A judge has ordered California State University attorneys to release some of the thousands of emails sent between school officials about the closure of the Science Building at San Francisco State University in 2014.
The emails could shine a light on further reasons behind the building shutdown and termination of Aaron Nevatt, the SFSU employee who was fired after discovering contamination in the building in 2013.
The attorneys have refused to hand over the emails amid a lawsuit filed by Nevatt, alleging he was fired in retaliation for revealing “unsafe levels” of airborne mercury, lead and asbestos in the basement of the Science Building.
On Friday, San Francisco Superior Court Judge Harold Kahn ruled in part against the attorneys for the public institution and compelled them to disclose within 40 days all documents involving Nevatt that were related to the decision to shut down the Science Building.
SFSU officials closed and remediated the building in response to the discovery, costing the university almost $3.6 million. Attorneys for the university claim Nevatt was fired for his poor job performance.
Brendan Brownfield, who has argued for CSU that the emails are privileged information because an attorney was copied on each communication, now has the option to fight the judge’s decision in appeals court.
“It’s so important for clients and their counsel to discuss [material with] potential legal consequence [in private],” Brownfield said in court. “I’m trying to protect everything.”
“The content of the communications has not ever been disclosed,” he added.
External consultants who reviewed the Science Building, which was regularly used by employees and students, have yielded conflicting reports on the extent of the contamination in the building.
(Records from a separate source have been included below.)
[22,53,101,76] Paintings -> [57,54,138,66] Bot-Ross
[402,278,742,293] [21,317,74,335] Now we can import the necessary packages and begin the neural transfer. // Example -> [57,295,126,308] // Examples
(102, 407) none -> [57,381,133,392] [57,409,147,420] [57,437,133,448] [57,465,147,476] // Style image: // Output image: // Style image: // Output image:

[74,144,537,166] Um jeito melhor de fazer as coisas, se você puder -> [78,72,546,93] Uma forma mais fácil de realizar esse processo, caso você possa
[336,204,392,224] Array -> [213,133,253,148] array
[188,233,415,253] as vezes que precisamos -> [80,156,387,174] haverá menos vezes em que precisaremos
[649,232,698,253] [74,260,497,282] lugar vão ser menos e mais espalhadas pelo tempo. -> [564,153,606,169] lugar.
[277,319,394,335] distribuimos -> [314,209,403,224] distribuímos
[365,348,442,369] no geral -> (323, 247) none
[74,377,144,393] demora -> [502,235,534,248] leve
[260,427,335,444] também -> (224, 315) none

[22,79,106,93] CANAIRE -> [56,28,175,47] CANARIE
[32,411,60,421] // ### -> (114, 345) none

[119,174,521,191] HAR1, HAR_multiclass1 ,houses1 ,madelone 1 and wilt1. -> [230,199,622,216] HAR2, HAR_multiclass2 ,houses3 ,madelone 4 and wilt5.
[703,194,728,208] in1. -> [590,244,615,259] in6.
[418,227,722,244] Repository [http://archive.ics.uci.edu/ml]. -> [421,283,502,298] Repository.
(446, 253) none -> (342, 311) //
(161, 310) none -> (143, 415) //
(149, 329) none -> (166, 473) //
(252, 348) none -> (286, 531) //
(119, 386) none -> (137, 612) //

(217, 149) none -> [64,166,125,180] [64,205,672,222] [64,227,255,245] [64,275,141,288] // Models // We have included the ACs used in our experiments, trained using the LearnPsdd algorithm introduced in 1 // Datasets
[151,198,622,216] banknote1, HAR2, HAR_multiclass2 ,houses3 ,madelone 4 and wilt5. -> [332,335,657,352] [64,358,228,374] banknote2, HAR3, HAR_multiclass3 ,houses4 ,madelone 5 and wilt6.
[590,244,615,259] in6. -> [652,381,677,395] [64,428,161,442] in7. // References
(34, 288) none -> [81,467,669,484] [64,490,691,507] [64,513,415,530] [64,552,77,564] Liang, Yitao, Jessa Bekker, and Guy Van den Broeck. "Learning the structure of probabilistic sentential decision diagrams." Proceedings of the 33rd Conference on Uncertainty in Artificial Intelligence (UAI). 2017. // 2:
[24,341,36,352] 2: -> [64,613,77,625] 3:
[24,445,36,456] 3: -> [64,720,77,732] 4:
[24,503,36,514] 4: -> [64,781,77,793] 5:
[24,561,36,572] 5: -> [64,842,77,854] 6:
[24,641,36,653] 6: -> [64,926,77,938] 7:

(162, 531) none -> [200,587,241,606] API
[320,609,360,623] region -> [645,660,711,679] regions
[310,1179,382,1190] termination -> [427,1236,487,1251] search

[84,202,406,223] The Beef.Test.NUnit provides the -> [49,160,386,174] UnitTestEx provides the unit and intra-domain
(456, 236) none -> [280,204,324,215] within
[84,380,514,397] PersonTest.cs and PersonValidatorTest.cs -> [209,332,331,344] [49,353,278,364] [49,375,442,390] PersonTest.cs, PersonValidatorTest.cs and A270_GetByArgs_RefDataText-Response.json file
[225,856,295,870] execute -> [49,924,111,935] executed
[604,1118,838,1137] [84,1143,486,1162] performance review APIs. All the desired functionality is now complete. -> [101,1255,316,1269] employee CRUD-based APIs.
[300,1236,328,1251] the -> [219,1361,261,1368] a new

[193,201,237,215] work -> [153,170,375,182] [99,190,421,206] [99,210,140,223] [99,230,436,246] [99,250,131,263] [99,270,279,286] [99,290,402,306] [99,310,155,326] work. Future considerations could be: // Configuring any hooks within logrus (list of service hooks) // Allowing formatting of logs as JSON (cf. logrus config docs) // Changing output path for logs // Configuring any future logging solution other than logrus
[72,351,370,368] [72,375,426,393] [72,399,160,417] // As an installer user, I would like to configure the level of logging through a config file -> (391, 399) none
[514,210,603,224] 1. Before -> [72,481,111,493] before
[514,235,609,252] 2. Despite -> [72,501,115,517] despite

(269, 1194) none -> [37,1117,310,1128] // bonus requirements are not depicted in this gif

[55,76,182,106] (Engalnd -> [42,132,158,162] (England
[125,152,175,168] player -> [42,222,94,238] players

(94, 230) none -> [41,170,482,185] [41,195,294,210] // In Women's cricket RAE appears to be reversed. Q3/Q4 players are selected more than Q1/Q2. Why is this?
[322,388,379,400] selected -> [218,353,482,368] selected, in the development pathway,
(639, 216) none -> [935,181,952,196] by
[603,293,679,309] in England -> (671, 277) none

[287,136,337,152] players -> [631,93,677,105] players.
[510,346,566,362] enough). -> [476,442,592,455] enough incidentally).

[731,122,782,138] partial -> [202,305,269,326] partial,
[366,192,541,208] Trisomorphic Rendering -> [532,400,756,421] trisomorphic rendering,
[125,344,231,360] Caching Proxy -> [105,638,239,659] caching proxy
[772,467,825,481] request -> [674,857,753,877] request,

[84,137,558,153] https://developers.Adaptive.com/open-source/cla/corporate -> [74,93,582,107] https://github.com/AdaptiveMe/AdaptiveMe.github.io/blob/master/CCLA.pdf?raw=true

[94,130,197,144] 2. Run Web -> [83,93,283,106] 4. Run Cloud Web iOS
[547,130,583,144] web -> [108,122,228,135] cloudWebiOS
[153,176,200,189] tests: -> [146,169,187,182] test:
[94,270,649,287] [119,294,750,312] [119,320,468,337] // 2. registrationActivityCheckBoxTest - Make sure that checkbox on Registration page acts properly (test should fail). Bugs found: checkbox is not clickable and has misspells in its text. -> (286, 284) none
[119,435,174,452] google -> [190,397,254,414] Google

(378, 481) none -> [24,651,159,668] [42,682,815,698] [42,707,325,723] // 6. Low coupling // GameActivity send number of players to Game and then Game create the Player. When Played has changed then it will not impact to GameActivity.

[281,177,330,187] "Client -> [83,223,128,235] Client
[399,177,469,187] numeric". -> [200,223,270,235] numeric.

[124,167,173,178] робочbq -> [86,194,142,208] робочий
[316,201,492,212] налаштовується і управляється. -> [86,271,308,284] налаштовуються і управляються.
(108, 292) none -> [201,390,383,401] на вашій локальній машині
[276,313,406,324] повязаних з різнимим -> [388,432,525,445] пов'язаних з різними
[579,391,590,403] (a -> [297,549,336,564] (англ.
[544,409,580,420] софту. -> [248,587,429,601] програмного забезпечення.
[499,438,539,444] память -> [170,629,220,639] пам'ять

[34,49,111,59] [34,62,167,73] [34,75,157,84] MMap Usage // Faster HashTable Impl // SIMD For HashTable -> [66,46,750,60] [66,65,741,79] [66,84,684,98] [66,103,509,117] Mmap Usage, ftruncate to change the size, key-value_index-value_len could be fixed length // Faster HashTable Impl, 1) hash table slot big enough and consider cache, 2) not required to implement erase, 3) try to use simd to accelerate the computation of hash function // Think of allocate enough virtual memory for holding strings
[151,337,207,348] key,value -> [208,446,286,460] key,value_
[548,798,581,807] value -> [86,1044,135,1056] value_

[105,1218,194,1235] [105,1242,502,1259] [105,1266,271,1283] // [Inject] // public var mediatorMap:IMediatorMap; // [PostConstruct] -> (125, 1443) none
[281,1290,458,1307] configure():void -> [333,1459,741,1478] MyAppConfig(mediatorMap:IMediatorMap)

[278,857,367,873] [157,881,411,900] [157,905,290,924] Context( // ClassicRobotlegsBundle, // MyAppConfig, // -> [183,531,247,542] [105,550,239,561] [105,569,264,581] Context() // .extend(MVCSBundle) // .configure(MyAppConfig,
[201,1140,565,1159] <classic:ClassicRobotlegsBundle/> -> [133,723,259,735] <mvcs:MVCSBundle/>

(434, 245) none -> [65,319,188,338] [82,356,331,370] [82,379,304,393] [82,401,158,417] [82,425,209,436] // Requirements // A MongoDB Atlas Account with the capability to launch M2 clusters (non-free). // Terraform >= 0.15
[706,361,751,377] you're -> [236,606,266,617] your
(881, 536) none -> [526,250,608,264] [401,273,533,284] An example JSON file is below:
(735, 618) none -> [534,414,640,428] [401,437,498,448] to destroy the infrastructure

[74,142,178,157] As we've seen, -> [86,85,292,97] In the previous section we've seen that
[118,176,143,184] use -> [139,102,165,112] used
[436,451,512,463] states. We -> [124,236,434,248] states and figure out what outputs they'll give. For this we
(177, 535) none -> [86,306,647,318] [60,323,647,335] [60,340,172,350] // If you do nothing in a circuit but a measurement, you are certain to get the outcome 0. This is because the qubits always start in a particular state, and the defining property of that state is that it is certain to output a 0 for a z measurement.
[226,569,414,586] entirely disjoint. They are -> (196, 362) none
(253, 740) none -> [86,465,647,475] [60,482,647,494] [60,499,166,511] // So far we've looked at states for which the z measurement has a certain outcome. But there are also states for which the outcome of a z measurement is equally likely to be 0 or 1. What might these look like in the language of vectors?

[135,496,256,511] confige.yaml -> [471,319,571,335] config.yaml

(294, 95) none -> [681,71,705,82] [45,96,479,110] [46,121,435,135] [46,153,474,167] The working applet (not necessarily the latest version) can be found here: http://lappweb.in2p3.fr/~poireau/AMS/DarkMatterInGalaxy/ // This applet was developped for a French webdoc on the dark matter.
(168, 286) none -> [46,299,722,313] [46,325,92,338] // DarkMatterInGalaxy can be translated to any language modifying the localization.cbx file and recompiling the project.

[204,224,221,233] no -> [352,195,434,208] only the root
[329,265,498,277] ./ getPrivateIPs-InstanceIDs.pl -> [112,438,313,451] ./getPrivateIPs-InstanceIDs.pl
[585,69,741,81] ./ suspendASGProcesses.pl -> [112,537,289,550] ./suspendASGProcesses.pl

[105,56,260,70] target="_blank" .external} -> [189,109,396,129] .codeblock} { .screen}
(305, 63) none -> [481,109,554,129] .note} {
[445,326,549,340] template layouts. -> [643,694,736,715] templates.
The emails could reveal more details than what has already been said in public.
Bryan Schwartz, who is representing Nevatt, said in court it was “deeply offensive” that the university would withhold the emails.
“They’re attempting to shield the vast scope of their operations simply by copying their attorney,” Schwartz said. “What’s amazing is that they acknowledge their practice.”
Kahn, in justifying his ruling, said he was “astonished” that Brownfield allowed the disclosure of information from a meeting about the building contamination on Jan. 10 between Nevatt, SFSU officials and an environmental consultant — where an attorney was present — while arguing the emails are privileged.
“The privilege either exists or it doesn’t,” Kahn said. “You either shut down the party who is violating the attorney client communications, or anybody can talk about them.”
At the same time, Kahn decided not to demand the immediate release of the documents as Schwartz requested.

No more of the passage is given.